I'm not sure it didn't just have the effect of making the house colder, but it was worth a try, anyway.
One side effect of this was that we (or at least I) could hear Buddha meowing off and on in the night. Again, not a behavior of cats that haven't grown up around people. (Neither is being litterbox-trained, which Buddha definitely has been.) Cats that grow up in the wild don't generally meow, and when they do they don't talk up a storm about it.

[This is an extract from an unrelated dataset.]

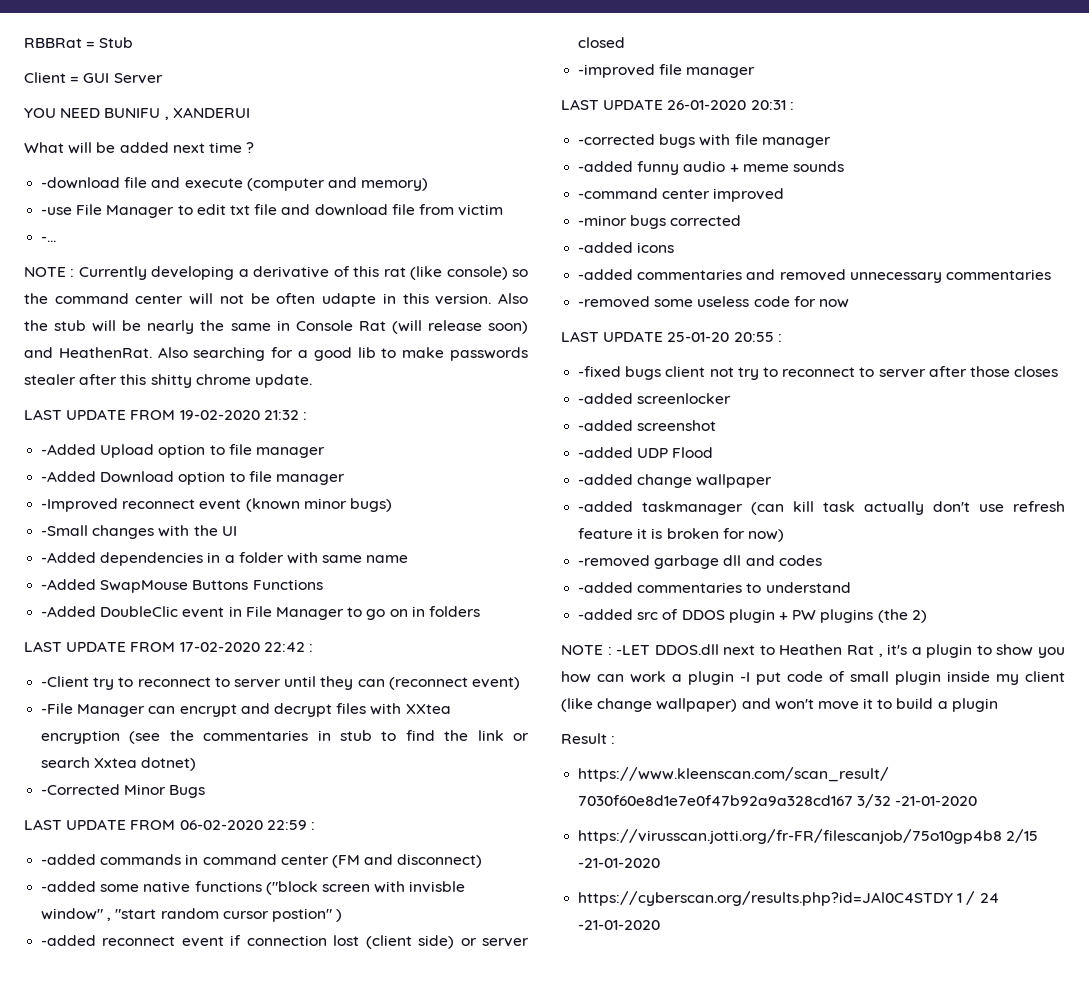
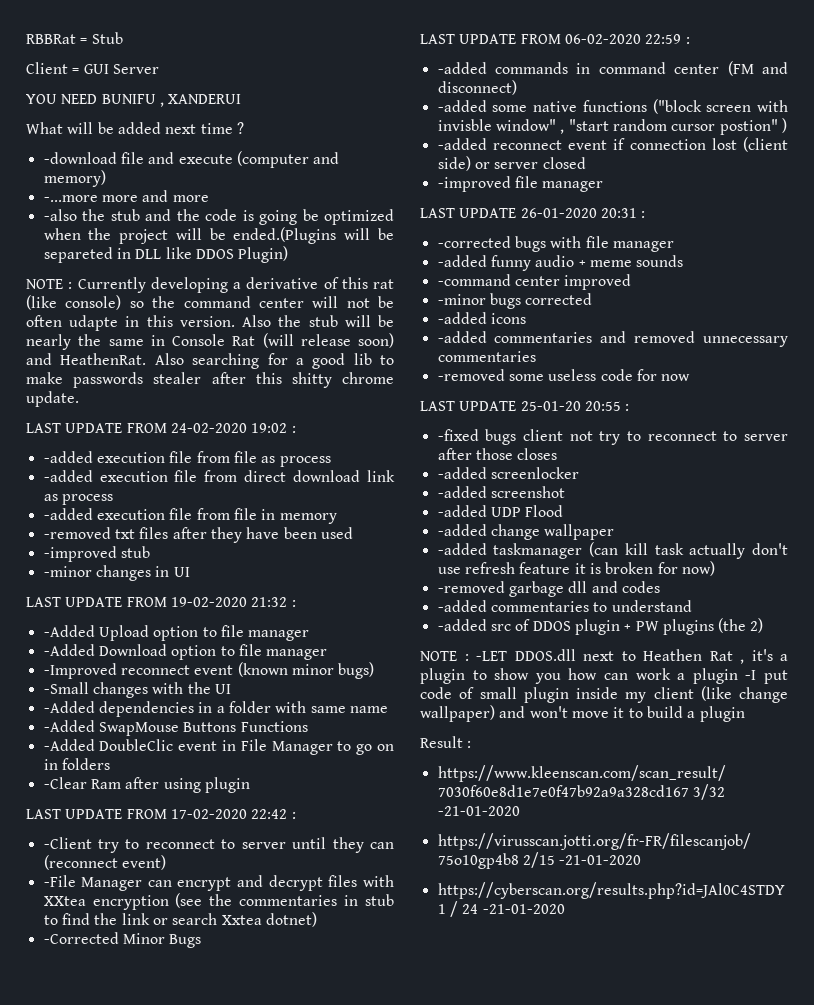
[41,204,504,218] [41,236,57,242] -use File Manager to edit txt file and download file from victim // -... -> [43,190,209,202] [43,209,394,225] [43,227,394,244] [43,246,289,263] -...more more and more // -also the stub and the code is going be optimized when the project will be ended.(Plugins will be separeted in DLL like DDOS Plugin)
(312, 381) none -> [26,423,296,433] [43,451,331,467] [43,470,395,482] [43,494,113,505] [43,508,337,524] [43,527,353,543] [43,546,150,562] [43,565,190,581] // LAST UPDATE FROM 24-02-2020 19:02 : // -added execution file from file as process // -added execution file from direct download link as process // -added execution file from file in memory // -removed txt files after they have been used // -improved stub // -minor changes in UI
(480, 611) none -> [43,777,250,793] // -Clear Ram after using plugin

The first time Buddha gave us one of these nocturnal dissertations was just as I was getting ready to turn off the light; laurie_robey was already asleep. After a few minutes of this, I went down and talked to him a bit, which seemed to calm him down. I think the poor old boy is just lonely, and I can't really blame him. We've had him locked up in the garage, after he's spent some unknown amount of time fending for himself in the wild ... not exactly the most social of situations.
Of course, the irony of him being lonely is that he's also a scaredy-cat of rare form -- so when we go in there to keep him company, he just presses himself firmly into the darkest corner and hisses at us if we get within five feet. But then when we leave, he starts mrowling pitiably again.
When he's shaved and bathed (and fixed), maybe we can let him roam the house, we'll see. There are rumors that it'll happen this weekend, if one of the many cat-rescue people we've spoken to actually materializes instead of just being an occasional voice over the phone.
Until then, it's still a cold concrete slab and midnight mrowling, I'm afraid. I feel bad about it, but I still think he's better off here than roaming the streets -- or the gas chamber.